The United States Federal Energy Regulatory Commission recently authorized Cameron LNG to increase natural gas processing and liquefaction capability at its terminal under construction in Hackberry, Louisiana.
FERC revealed in its order that Cameron LNG has been authorized to site, construct, and operate two additional liquefaction trains (Trains 4 and 5) and a fifth LNG storage tank with a 160,000 cbm capacity.
The two trains will have a 4.985 mtpa liquefaction capacity.
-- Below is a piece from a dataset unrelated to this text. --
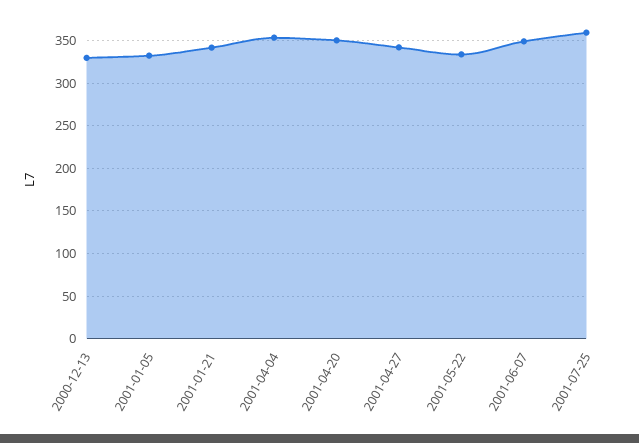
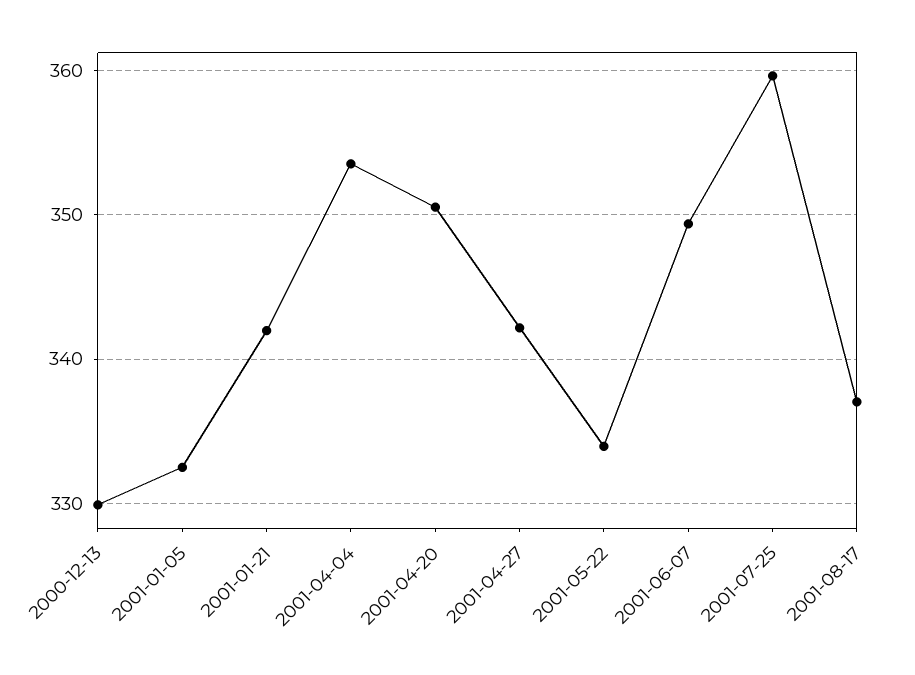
2001-08-17: none -> 337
This would raise the terminal’s total production capacity by an additional 9.97 mtpa to approximately 1.29 trillion cubic feet per year of domestically-produced natural gas or 24.92 mtpa of LNG.
The design of these trains is identical to the design of the three other trains currently being constructed at the LNG terminal site on the Calcasieu Ship Channel in Cameron and Calcasieu Parishes, Louisiana, the company said.
The expansion project is expected to begin in June 2016 with completion and start-up expected by the end of 2019.
Cameron LNG is a joint venture owned by affiliates of Sempra Energy, GDF Suez, Mitsui & Co. and Japan LNG Investment, a joint venture formed by affiliates of Mitsubishi Corporation and Nippon Yusen Kabushiki Kaisha.